Cette remarque concerne également le récit filmique. L’histoire écrite et le film historique sont fondés tout deux sur la fiction. Comme l’affirme Delage, il est possible d’appréhender le temps par le récit cinématographique, car celui-ci, « en donnant à la reconstruction du passé la forme d’une narration historique, nous permet d’appréhender le temps, si comme Ricœur, on considère que le temps devient humain dans la mesure où il est articulé de manière narrative » (Christian Delage, « Temps de l’histoire temps du cinéma », in Vingtième siècle, n° 46, Presses de Sciences Po, avril-juin 1995, 210 p, pp. 25-35).

La profusion des travaux sur la thématique « cinéma et histoire », ainsi que la qualité des articles publiés, expriment la vitalité de la discipline, qui a connu un essor tout à fait remarquable ces dernières années. Essor qui révèle également l’épicentre actuel de la recherche, à savoir l’analyse de la réciprocité entre l’écriture filmique et historique. Par conséquent, leur lecture nous invite à nous demander quels sont les rapports qu’entretient l’historien avec son objet filmique.

Partie 2 : L’historien face à la source filmique

L’historien peut tout d’abord considérer le film comme une source historique lambda. La caméra capture les mentalités, les comportements et le quotidien des sociétés qui produisent et reçoivent le matériau filmique. Ce dernier détient, aux yeux du présent, une valeur historique en devenir. L’œuvre cinématographique, à l’instar d’un document manuscrit ou imprimé, témoigne donc d’une réalité révolue. Pourtant, l’idée continue de provoquer des polémiques. Le film n’est évidemment plus dénigré par les historiens (entre les premiers travaux de Ferro et la recherche actuelle, le cinéma a gagné en crédibilité, même chez les historiens les plus réticents), mais certaines réticences n’ont toujours pas disparues. Le film est souvent dévalorisé en histoire contemporaine, au profit de la source écrite, dont la valeur est davantage appréciée. Ainsi, bon nombre de contemporainistes oublient ou refusent d’intégrer dans leur corpus des films concernant la période et les sujets qu’ils abordent.

Le film représente ensuite une reconstruction de l’histoire qui rivalise avec la recherche universitaire.

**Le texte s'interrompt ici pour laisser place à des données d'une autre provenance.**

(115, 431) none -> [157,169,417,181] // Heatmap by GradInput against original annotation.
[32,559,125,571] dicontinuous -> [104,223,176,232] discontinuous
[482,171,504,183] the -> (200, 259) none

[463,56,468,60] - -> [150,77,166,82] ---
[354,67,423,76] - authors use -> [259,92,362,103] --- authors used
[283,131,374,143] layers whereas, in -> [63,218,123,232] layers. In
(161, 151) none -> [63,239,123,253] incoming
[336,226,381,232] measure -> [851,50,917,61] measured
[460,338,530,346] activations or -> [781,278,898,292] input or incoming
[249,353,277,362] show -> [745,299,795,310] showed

Les travaux de philosophes comme Michel Foucault ou Paul Ricœur, ou d’historiens comme Michel De Certeau, Roger Chartier et Marc Ferro ont démontré l’existence de discours sur l’histoire tout aussi légitimes que l’histoire écrite. Selon Ferro : « Un fait véritablement nouveau dans le nouveau retournement du rapport entre l’écrit et l’image est intervenu ces dernières décennies. Au milieu du XXe siècle l’image n’avait qu’une légitimité contestée. Seule l’image aristocratique était considérée. Avec la Nouvelle Vague, par la plume et la caméra, on impose le cinéma comme un art égal aux autres, et par conséquent qui tiendrait lui aussi un discours sur l’histoire. Mais trente ans après, on a un nouveau retournement : c’est le triomphe de l’image, et en même temps l’image est entrée dans l’ère du soupçon. Son empire a pris la relève de l’écrit » (Marc FERRO, Cinéma et Histoire, Paris, Gallimard, Folio Histoire, 1993 (réédition de 1977), 290 p.). Cependant, il n’y a pas de fossé infranchissable entre l’historien et le cinéaste. Tous les deux restent indubitablement des auteurs qui mettent en intrigue « une » histoire en suivant une série de procédés narratifs.

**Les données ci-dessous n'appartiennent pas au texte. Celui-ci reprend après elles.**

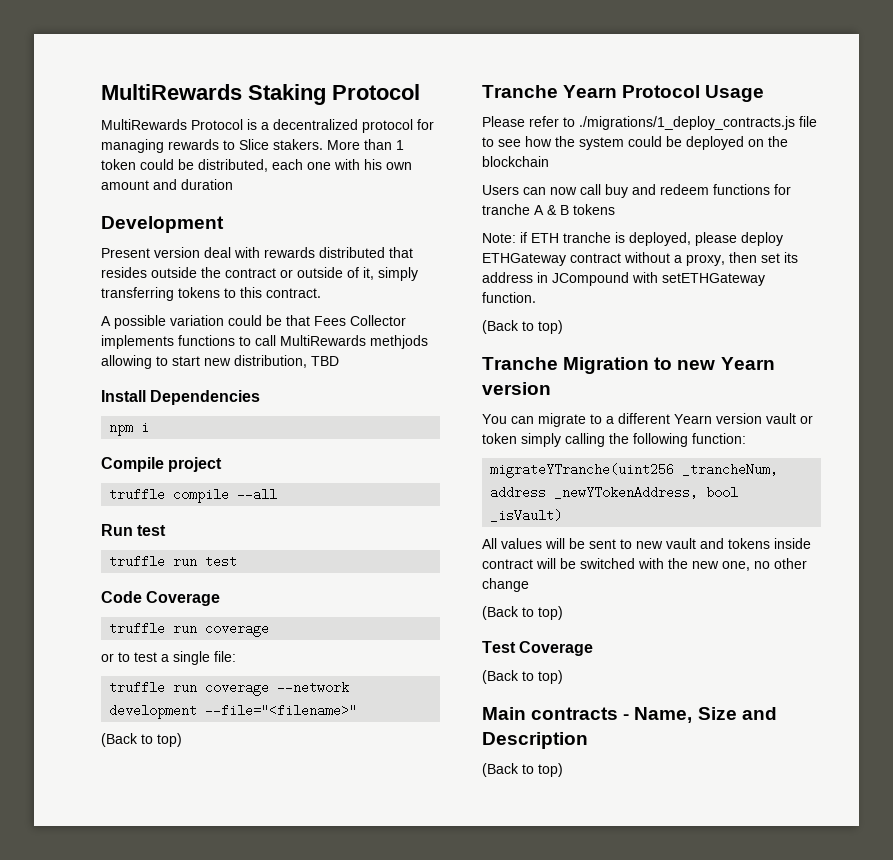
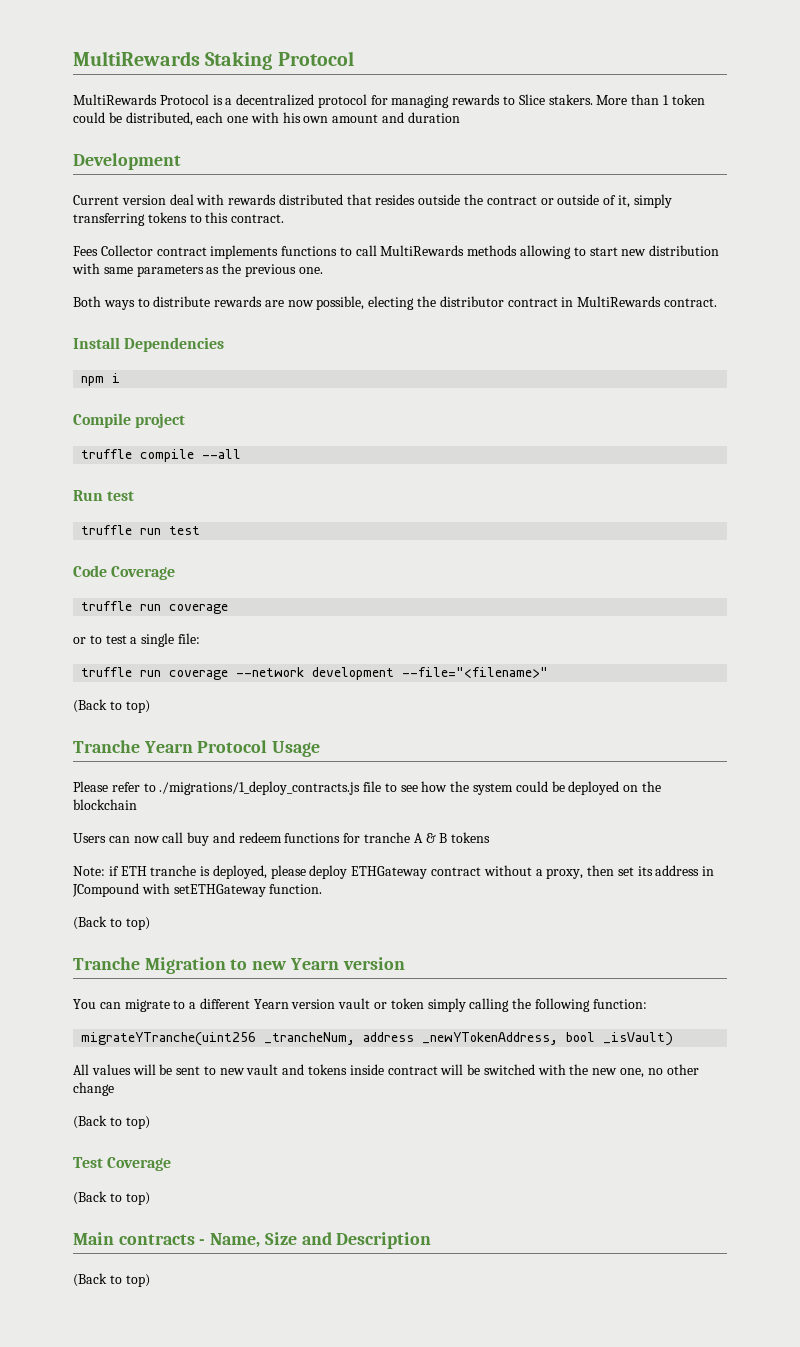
[101,248,150,258] Present -> [73,195,119,205] Current
[101,315,310,329] A possible variation could be that -> (285, 218) none
(406, 320) none -> [156,247,207,256] contract
[370,335,428,349] methjods -> [467,245,518,256] methods
[234,355,339,368] distribution, TBD -> [649,245,720,256] [72,263,323,277] [73,296,717,310] distribution with same parameters as the previous one. // Both ways to distribute rewards are now possible, electing the distributor contract in MultiRewards contract.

L’étude du cinéma permet à l’historien d’ouvrir de nouveaux champs analytiques et de l’inviter à s’interroger sur sa discipline et sur son métier même. Selon Marrou, « Pour être historien, il faut réfléchir sur la nature de l’histoire et la condition d’historien. Il faut une inquiétude méthodologique, un souci de prendre conscience du mécanisme de son comportement, un effort de réflexion sur les problèmes relevant de la « théorie de la connaissance » impliqués par celui-ci » (Henri-Irénée MARROU, De la connaissance historique, Paris, Editions du Seuil, Points Histoire, 1954, 318 p.).

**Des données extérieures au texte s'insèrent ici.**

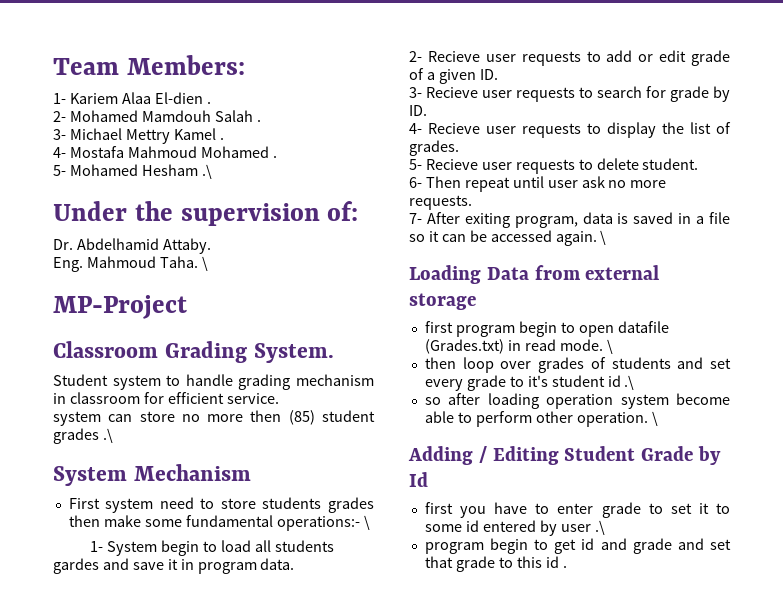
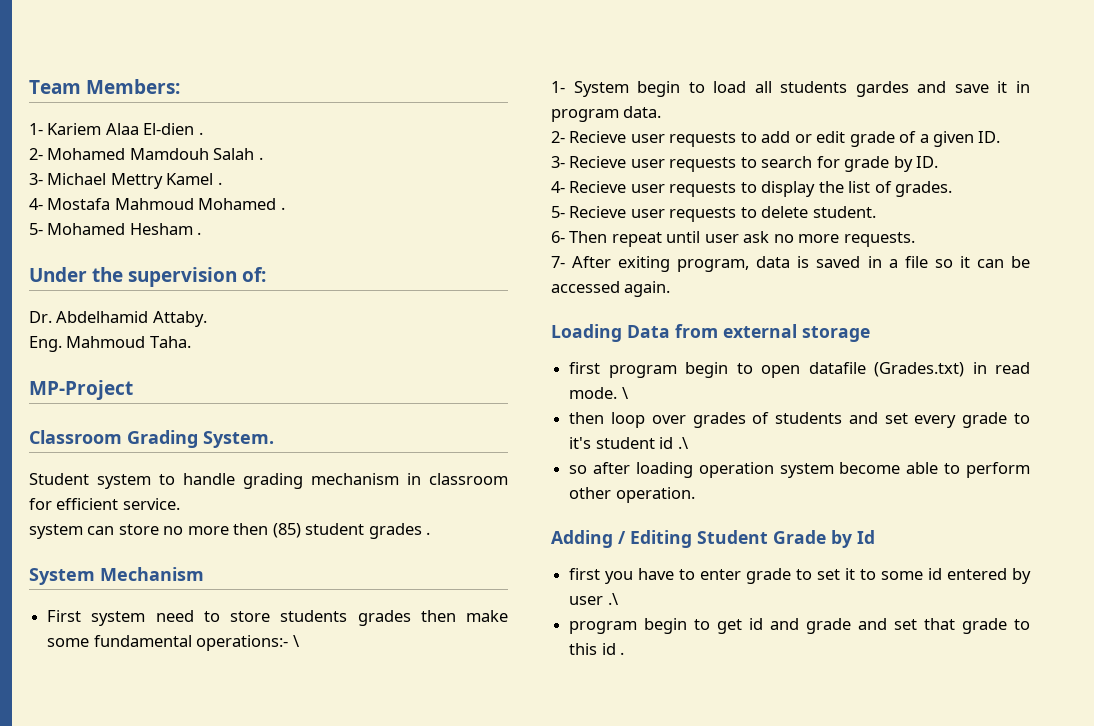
[201,164,212,179] .\ -> [197,232,202,235] .
[201,256,208,271] \ -> (191, 342) none
[102,428,113,443] .\ -> [426,532,431,535] .
[600,230,607,245] \ -> (671, 289) none
[651,411,658,426] \ -> (695, 495) none

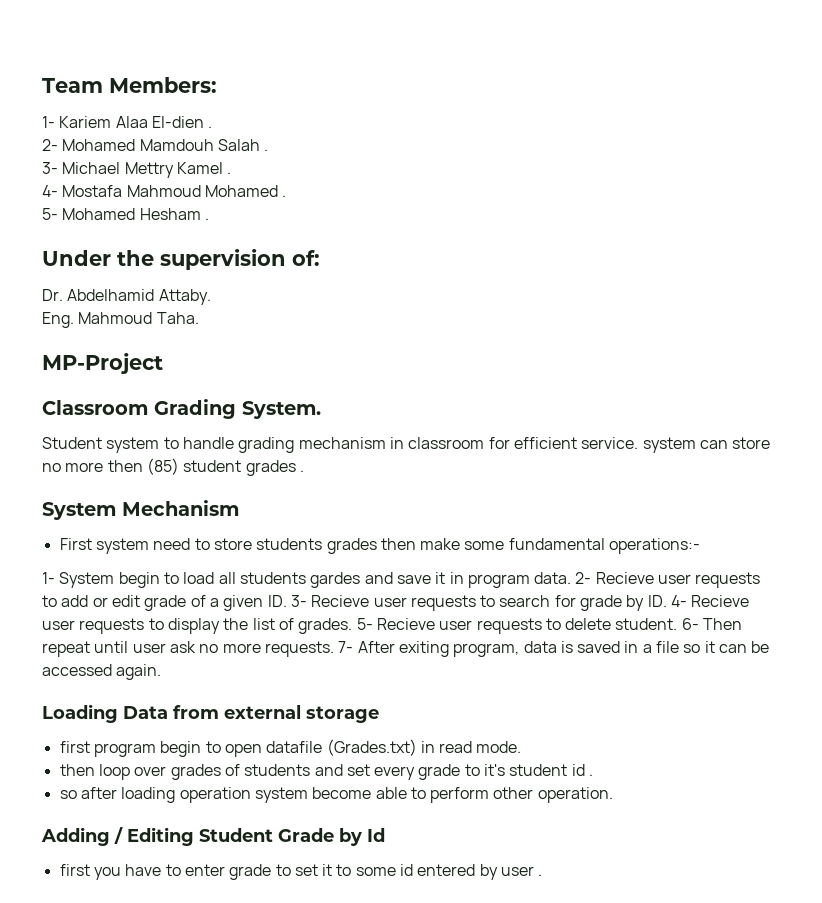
(180, 504) // -> (639, 443) none
[292,635,299,647] \ -> (701, 546) none
(662, 112) // -> (572, 578) none
(1001, 137) // -> (287, 601) none
(939, 162) // -> (667, 601) none
(953, 189) // -> (353, 626) none
(876, 212) // -> (678, 624) none
(915, 239) // -> (334, 649) none
[621,387,628,399] \ -> (522, 747) none
[677,437,688,449] .\ -> [589,774,594,776] .
[607,593,618,605] [569,618,1030,634] [569,643,616,655] .\ // program begin to get id and grade and set that grade to this id -> (535, 871) none

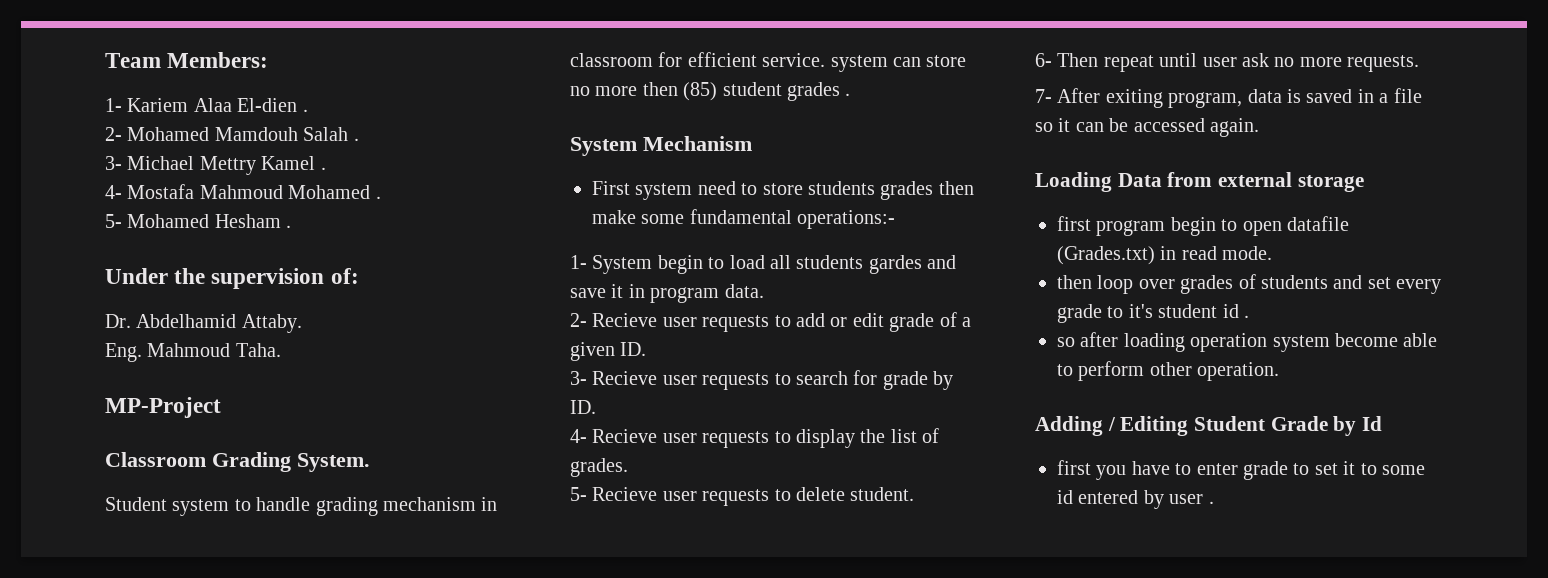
(572, 578) none -> (764, 291) //
(287, 601) none -> (647, 349) //
(667, 601) none -> (596, 407) //
(353, 626) none -> (628, 467) //
(678, 624) none -> (915, 494) //
(334, 649) none -> (1420, 63) //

La reconnaissance de discours historiques émis en dehors de l’université a amené les historiens à remettre en cause la scientificité et le statut de leurs travaux. On peut évoquer à ce sujet les propos tenus par Roger Chartier : « Le statut de connaissance historique est à redéfinir pour deux raisons : premièrement, des historiens ont dû accepter l’idée selon laquelle le discours historique est toujours dépendant des figures, formes, matrices qui sont aussi celles de l’écriture de fiction. Le deuxième ébranlement est davantage lié à la conjoncture contemporaine. Il tient à la mobilisation de l’histoire dans la construction des mémoires collectives et des identités particulières »(Roger CHARTIER (entretien avec), « Le statut de l’histoire », in Esprit, n°10, octobre 1996, 214 p., pp. 133-143.). Le cinéma, quant à lui, se trouve exactement à la jonction de ces deux rivages.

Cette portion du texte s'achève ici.